2. Section 1.01 of the Agreement is hereby amended by amending and restating the definition of “Partnership Agreement” in its entirety as follows:
““Partnership Agreement” means the Second Amended and Restated Agreement of Limited Partnership of the Partnership, dated September 27, 2002, as amended by Amendment Nos. 1 and 2 thereto, each dated as of November 15, 2002, as may be further amended, or any successor agreement.”

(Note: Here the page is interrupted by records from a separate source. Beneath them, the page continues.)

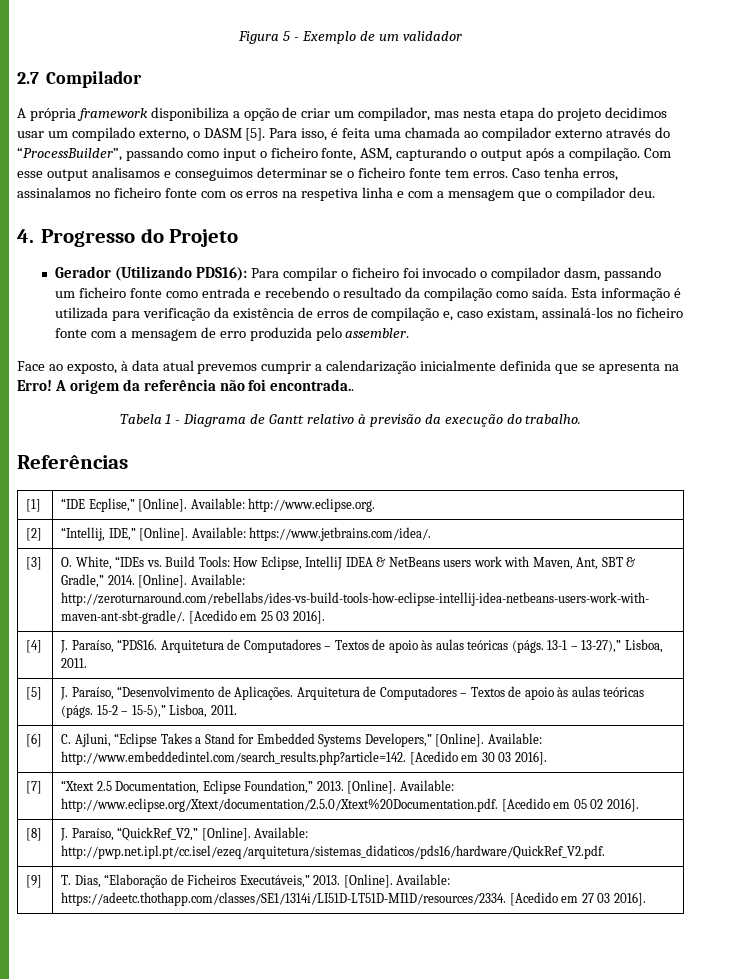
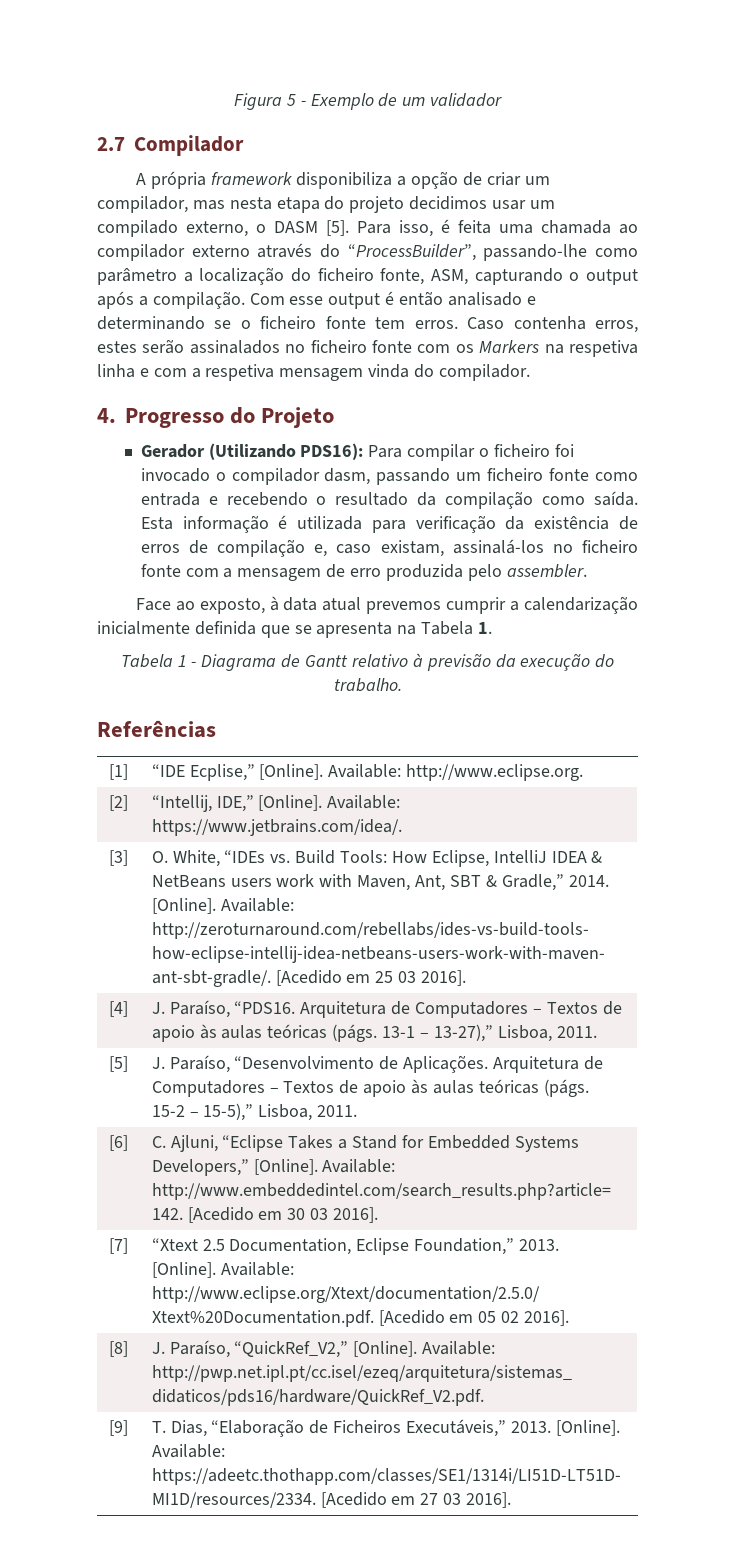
- Para isso, é feita uma chamada ao compilador externo através do “ProcessBuilder”, passando como input o ficheiro fonte, ASM, capturando o output após a compilação.
+ Para isso, é feita uma chamada ao compilador externo através do “ProcessBuilder”, passando-lhe como parâmetro a localização do ficheiro fonte, ASM, capturando o output após a compilação.
- Com esse output analisamos e conseguimos determinar se o ficheiro fonte tem erros.
+ Com esse output é então analisado e determinando se o ficheiro fonte tem erros.
- Caso tenha erros, assinalamos no ficheiro fonte com os erros na respetiva linha e com a mensagem que o compilador deu.
+ Caso contenha erros, estes serão assinalados no ficheiro fonte com os Markers na respetiva linha e com a respetiva mensagem vinda do compilador.
- Face ao exposto, à data atual prevemos cumprir a calendarização inicialmente definida que se apresenta na Erro! A origem da referência não foi encontrada..
+ Face ao exposto, à data atual prevemos cumprir a calendarização inicialmente definida que se apresenta na Tabela 1.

3. Section 2.01 of the Agreement is hereby amended and restated in its entirety as follows:
“Section 2.01 Formation.
Holding formed the Company as a Delaware limited liability company by the filing of the Delaware Certificate, dated as of the Original Filing Date, with the Secretary of State of Delaware pursuant to the Act. Holding assigned, transferred and conveyed all of its limited liability company interest in the Company to XXX and WNGL on November 15, 2002, and thereafter the name of the Company was changed to WEG GP LLC on November 15, 2002. On June 17, 2003, XXX and WNGL assigned, transferred and conveyed all of their limited liability company interests in the Company to WEG Acquisitions, L.P.”

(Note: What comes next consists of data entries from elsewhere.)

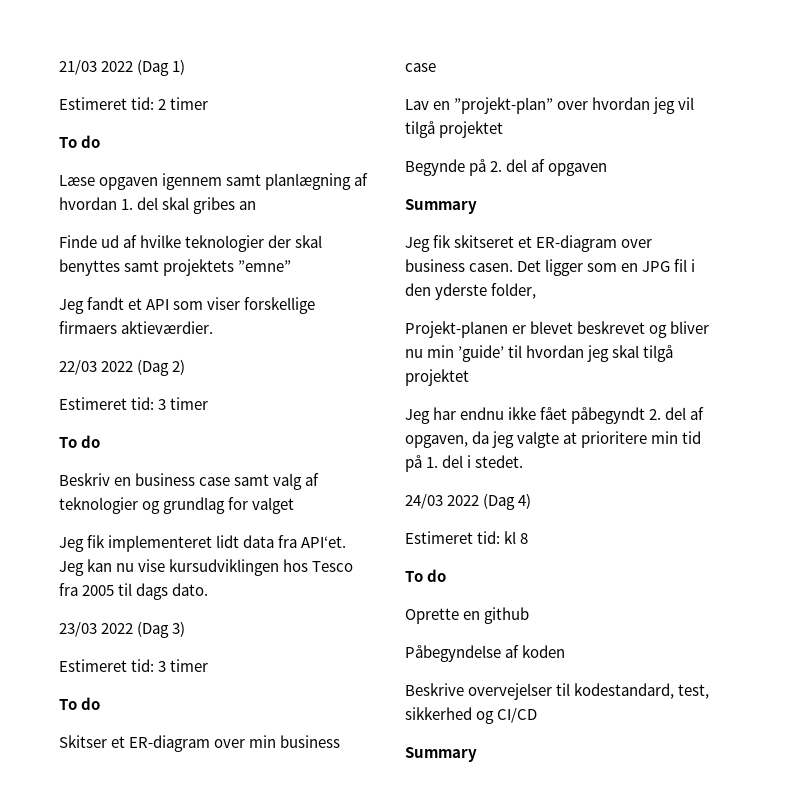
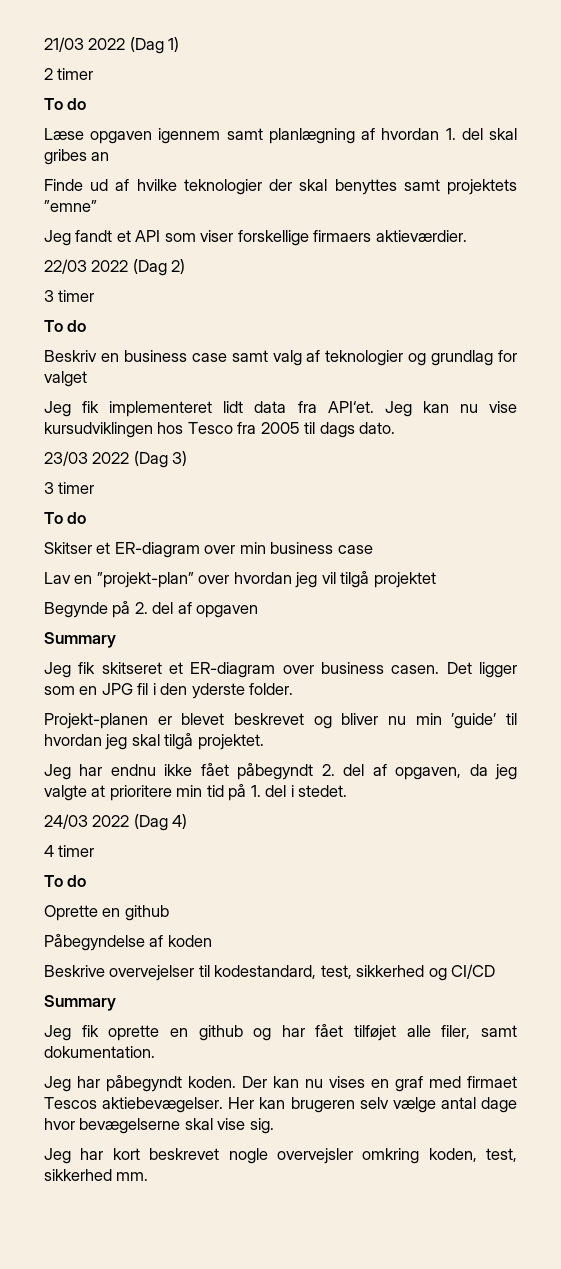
- Estimeret tid: 2 timer
+ 2 timer
  22/03 2022 (Dag 2)
- Estimeret tid: 3 timer
+ 3 timer
  23/03 2022 (Dag 3)
- Estimeret tid: 3 timer
+ 3 timer
- Det ligger som en JPG fil i den yderste folder,
+ Det ligger som en JPG fil i den yderste folder.
- Projekt-planen er blevet beskrevet og bliver nu min ’guide’ til hvordan jeg skal tilgå projektet
+ Projekt-planen er blevet beskrevet og bliver nu min ’guide’ til hvordan jeg skal tilgå projektet.
- Estimeret tid: kl 8
+ 4 timer
+ Jeg fik oprette en github og har fået tilføjet alle filer, samt dokumentation.
+ Jeg har påbegyndt koden. Der kan nu vises en graf med firmaet Tescos aktiebevægelser. Her kan brugeren selv vælge antal dage hvor bevægelserne skal vise sig.
+ Jeg har kort beskrevet nogle overvejsler omkring koden, test, sikkerhed mm.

4. Section 2.03 of the Agreement is hereby amended by restating the final sentence thereof in its entirety as follows:
“The Members may change the Company’s registered agent or the location of the Company’s registered office or principal place of business as the Members may from time to time determine.”
5. Section 2.04 of the Agreement is hereby amended by deleting the final paragraph thereof in its entirety.

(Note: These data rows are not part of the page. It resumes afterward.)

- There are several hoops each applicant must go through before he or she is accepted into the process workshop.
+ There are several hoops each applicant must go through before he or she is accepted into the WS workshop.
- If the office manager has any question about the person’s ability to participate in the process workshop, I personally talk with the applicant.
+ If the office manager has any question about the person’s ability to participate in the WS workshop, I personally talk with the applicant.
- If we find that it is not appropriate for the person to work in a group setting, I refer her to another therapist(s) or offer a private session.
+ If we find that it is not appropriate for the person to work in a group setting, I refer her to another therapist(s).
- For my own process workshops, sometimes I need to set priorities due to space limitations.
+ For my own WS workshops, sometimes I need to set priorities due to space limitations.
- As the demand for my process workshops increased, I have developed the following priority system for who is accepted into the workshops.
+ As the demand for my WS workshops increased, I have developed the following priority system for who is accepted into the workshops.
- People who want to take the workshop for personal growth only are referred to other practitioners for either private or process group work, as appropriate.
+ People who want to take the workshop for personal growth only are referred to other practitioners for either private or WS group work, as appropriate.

6. Section 2.07 of the Agreement is hereby amended and restated in its entirety as follows:
“Section 2.07 No State Law Partnership
The Members intend that the Company not be a partnership (including a limited partnership) or joint venture, and that no Member be a partner or joint venturer of any other Member, for any purposes other than (if the Company has more than one Member) Federal and state income tax purposes, and this Agreement may not be construed to suggest otherwise.”
7. Section 6.02 of the Agreement is hereby amended and restated in its entirety as follows:
“Section 6.02 Distributions on Dissolution and Winding Up
Upon the dissolution and winding up of the Company, after adjusting the Capital Accounts, if any, for all distributions made under Section 6.01 and all allocations under Article VI, all available proceeds distributable to the Members as determined under Section 12.02 shall be distributed (i) to all of the Members in amounts equal to the Members’ positive Capital Account balances, or (ii) if the obligation to maintain Capital Accounts has been suspended under Section 13.12 of this Agreement, to the sole Member.”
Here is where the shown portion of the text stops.